Plasma samples were collected from 36 CIN I, 48 CIN II, 76 CIN III and 168 cervical cancer patients between July 2010 and December 2012. And plasma samples from 328 matched healthy participants were collected as controls. The tumor tissues and adjacent normal tissues were obtained from 168 cervical cancer patients who underwent primary surgery and did not receive any pre-operative cancer treatments. All of the CIN patients has received ThinPrep cytology test (TCT) and colposcopic biopsy, and final diagnosis was made according to the histological diagnosis of tissues after biopsy. All samples were confirmed by at least 2 pathologists. All tissue samples were immediately frozen in liquid nitrogen following resection and stored at −80 °C until use. Plasma collection time points of cervical cancer patients were included preoperation (before surgery) and postoperation (a month after surgery). Peripheral blood samples were centrifuged at 2000 rpm for 15 min at 4 °C immediately and the supernatants were then stored at −80 °C. Informed consent was obtained from all subjects and the study was approved by the Ethics Committee of Shenzhen People’s Hospital. All clinical investigations were conducted in accordance with the principles of the Declaration of Helsinki.
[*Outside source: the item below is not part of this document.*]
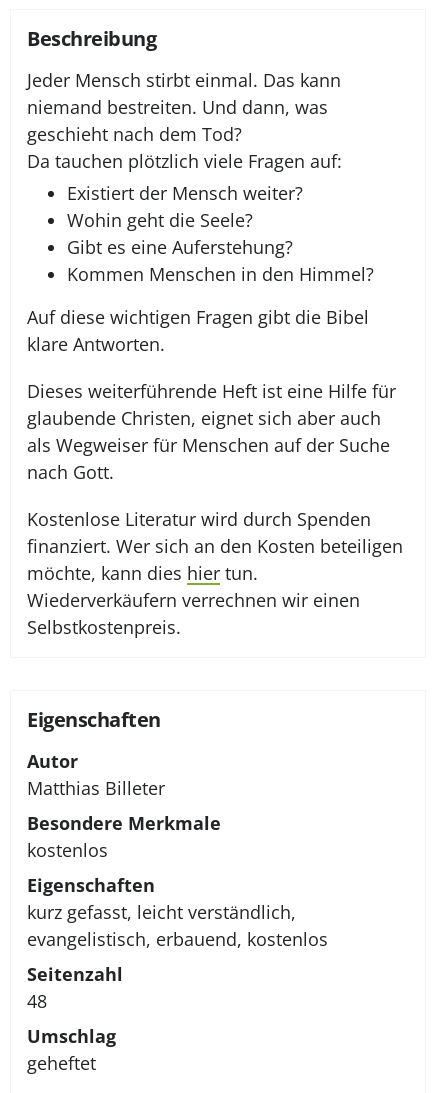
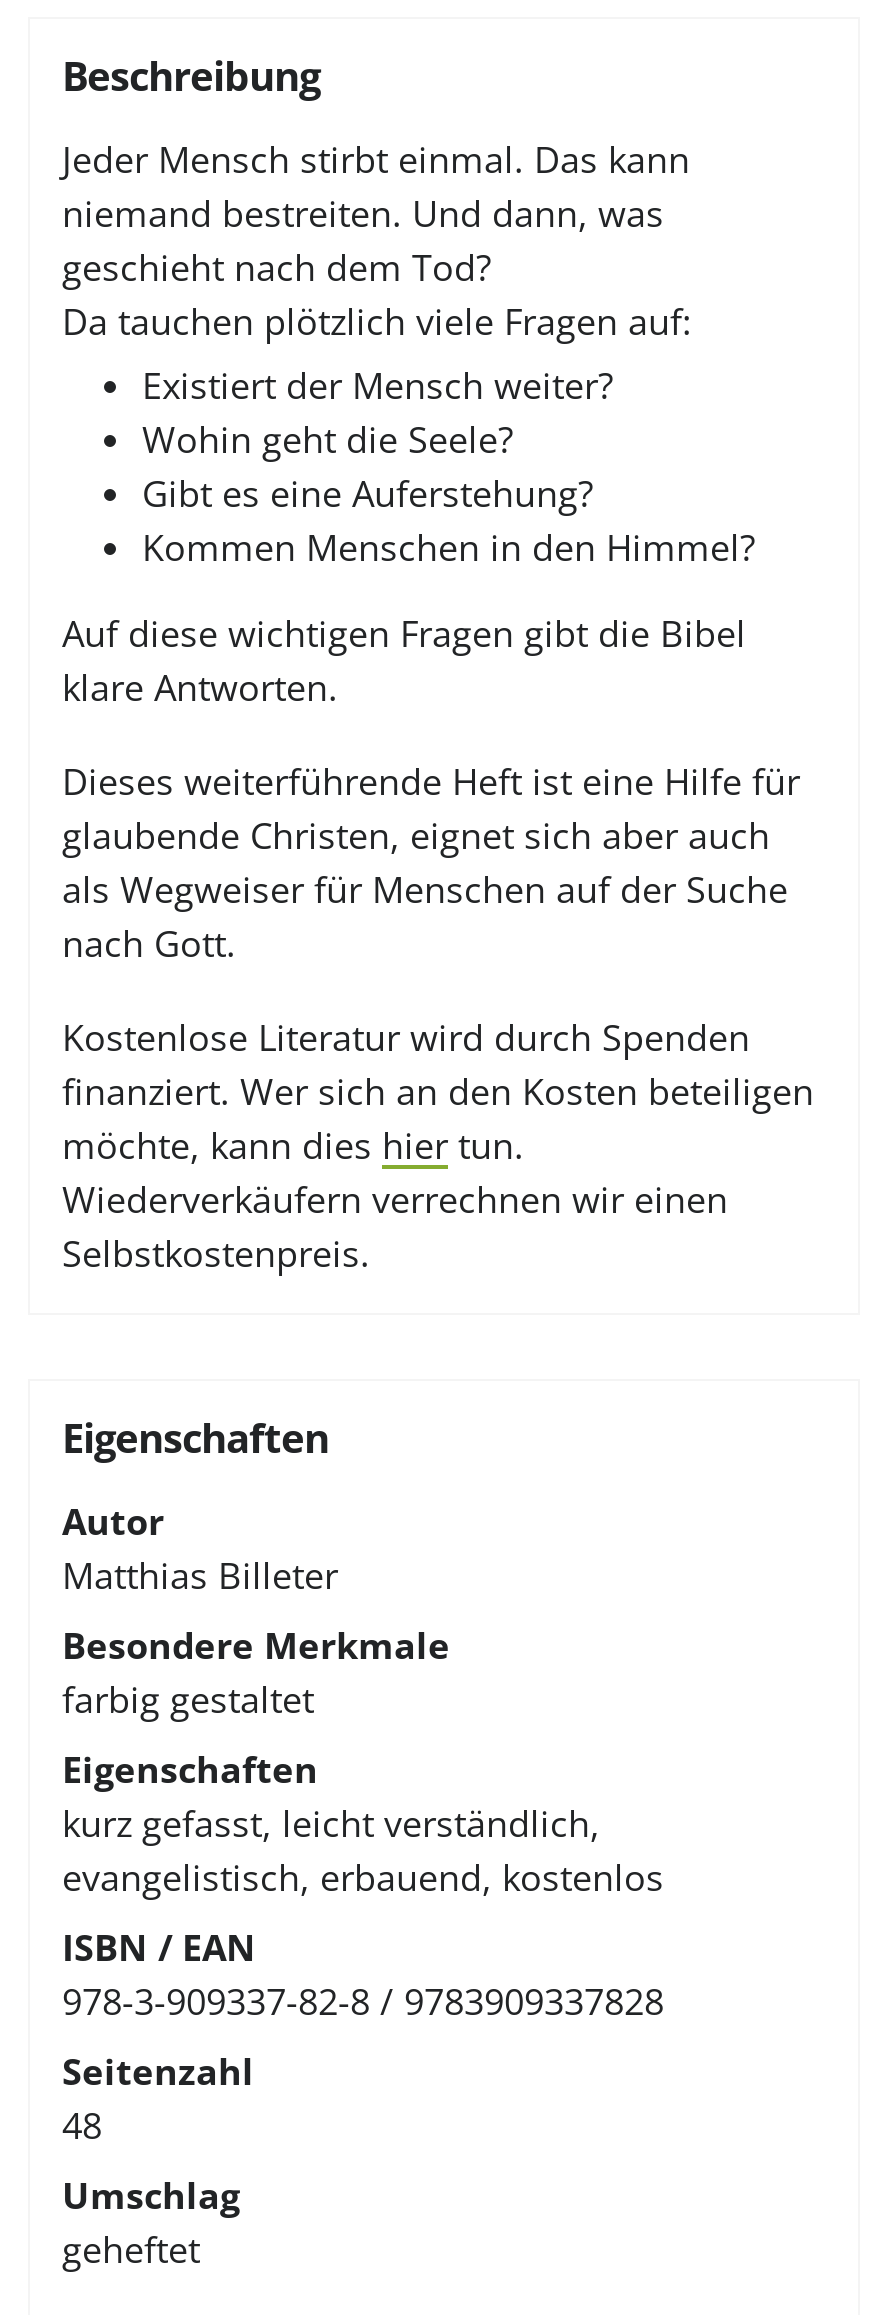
- kostenlos
+ farbig gestaltet

+ ISBN / EAN
+ 978-3-909337-82-8 / 9783909337828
Detailed patients characteristics are listed in Table 2.

Methylation assays

Genomic DNA from plasmas and tissues was first extracted using QIAamp blood mini kit (Qiagen, German) and QIAmp DNA Mini kit (Qiagen) respectively, according to product manual. The OD260/OD280 values of DNA samples were between 1.7 and 1.9. And the concentration of the DNA samples was 10 ng/ul. Then the bisulfite conversion of Genomic DNA was performed using EpiTect Bisulfite kit (Qiagen) following the manufacturer’s protocol. The methylation statuses of MEG3 promoter were evaluated by methylation-specific polymerase chain reaction (MSP) using EpiTect MSP kit (Qiagen). PCR amplification was performed using the following cycling conditions: 95 °C 15 min; 94 °C 30 s, 70 °C 30 s, 72 °C 30 s, 5 cycles; 94 °C 30 s, 65 °C 30 s, 72 °C 30 s, 5 cycles; 94 °C 30 s, 60 °C 30 s, 72 °C 30 s, 30 cycles; 72 °C 7 min. The PCR products were separated on a 2.5% agarose gel, stained with ethidium bromide, and visualized under UV illumination. Finally, the gray scanning was carried out by Quantity One software (Bio-Rad, California, US). The primers for the methylated (M) reaction were as follows: 5′-GTT AGT AAT CGG GTT TGT CGG C (sense) and 5′-AAT CAT AAC TCC GAA CAC CCG CG (antisense), with a 160-bp amplification product. The primers for the unmethylated (U) reaction were as follows: 5′-GAG GAT GGT TAG TTA TTG GGG T (sense) and 5′-CCA CCA TAA CCA ACA CCC TAT AAT CAC A (antisense), with a 120-bp amplification product. The percentage of methylation was calculated using following method: gray value of methylation/(gray value of methylation + gray value of unmethylation).

Statistical analysis

All experiments were repeated independently three times and data was presented as the mean ± standard deviation. Associations between MEG3 methylation and clinical-pathologic characteristics were analyzed by the chi-square test. Receiver operating characteristic (ROC) curves were used to determine the diagnostic value for the patients in this study. Survival probability was analyzed by the Kaplan-Meier methods and evaluated by log-rank test. Cox regression model was also performed to assess the associations of MEG3 methylation with disease relapse or death. Comparisons between groups were evaluated by Student’s t test or LSD test using SPSS 11.0 software (SPSS, Chicago, IL, USA). P < 0.05 was regarded as statistically significant.